+++ Exercise data

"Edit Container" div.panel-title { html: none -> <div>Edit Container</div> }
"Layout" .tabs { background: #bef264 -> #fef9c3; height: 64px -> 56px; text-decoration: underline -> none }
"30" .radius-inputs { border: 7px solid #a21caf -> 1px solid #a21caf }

++++++
+++ Exercise data

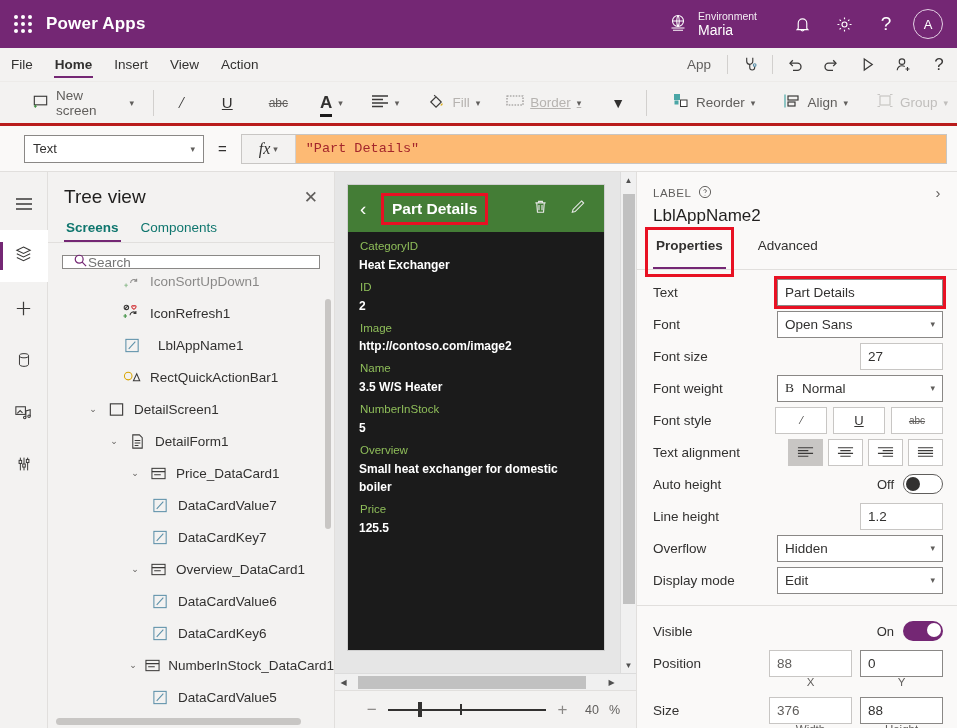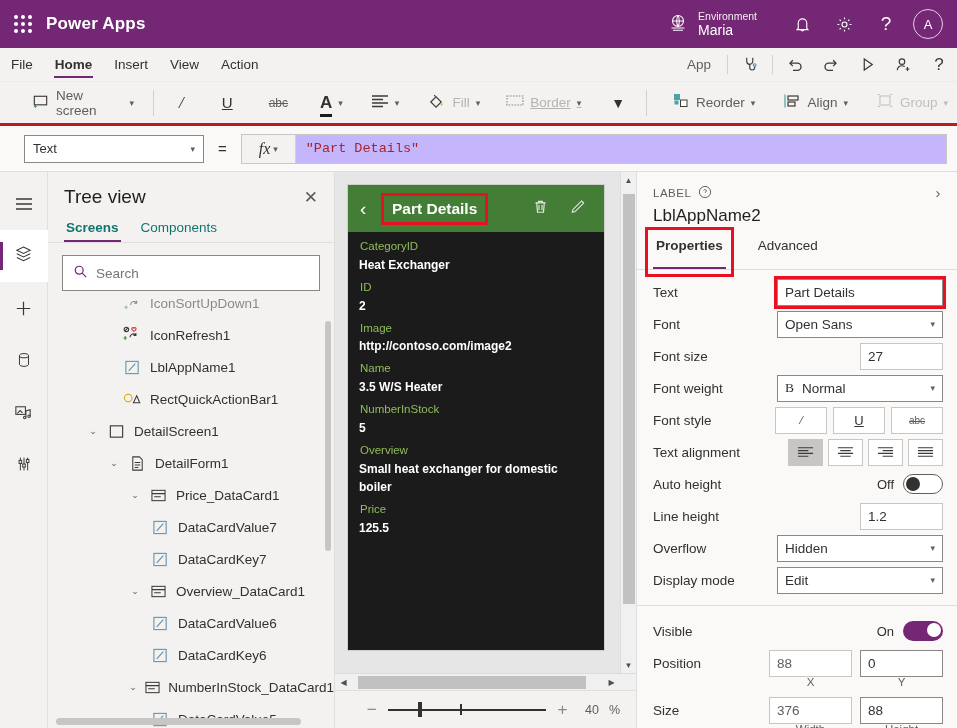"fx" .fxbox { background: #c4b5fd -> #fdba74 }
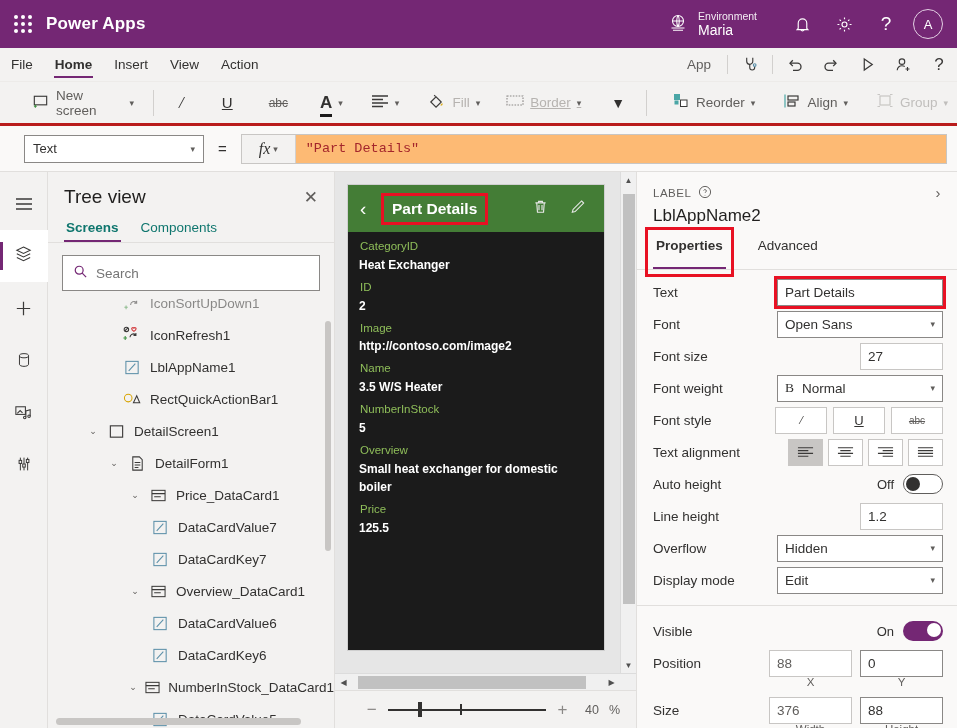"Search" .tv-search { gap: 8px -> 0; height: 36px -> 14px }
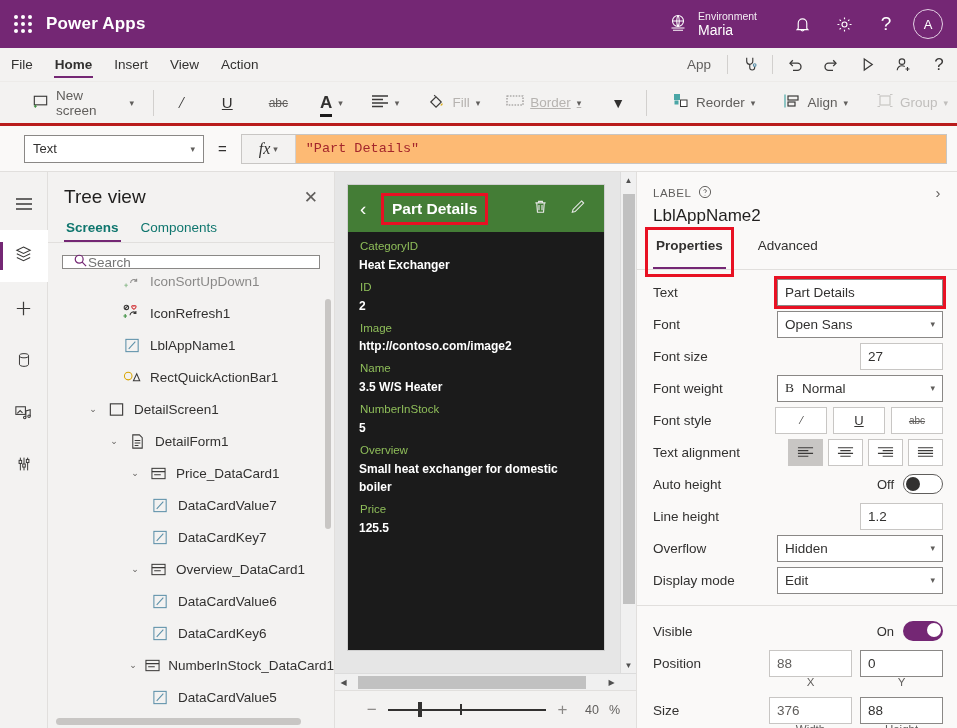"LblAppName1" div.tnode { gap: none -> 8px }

++++++
+++ Exercise data

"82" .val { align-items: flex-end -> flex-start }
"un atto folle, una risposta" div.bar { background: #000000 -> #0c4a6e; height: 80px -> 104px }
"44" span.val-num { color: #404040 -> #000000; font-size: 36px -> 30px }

++++++

Assignment
For the listing above, print only the lines starting at the line containing "html: none ->" and ending at the line containing "border: 7px solid", exactly, both included.

Task response
"Edit Container" div.panel-title { html: none -> <div>Edit Container</div> }
"Layout" .tabs { background: #bef264 -> #fef9c3; height: 64px -> 56px; text-decoration: underline -> none }
"30" .radius-inputs { border: 7px solid #a21caf -> 1px solid #a21caf }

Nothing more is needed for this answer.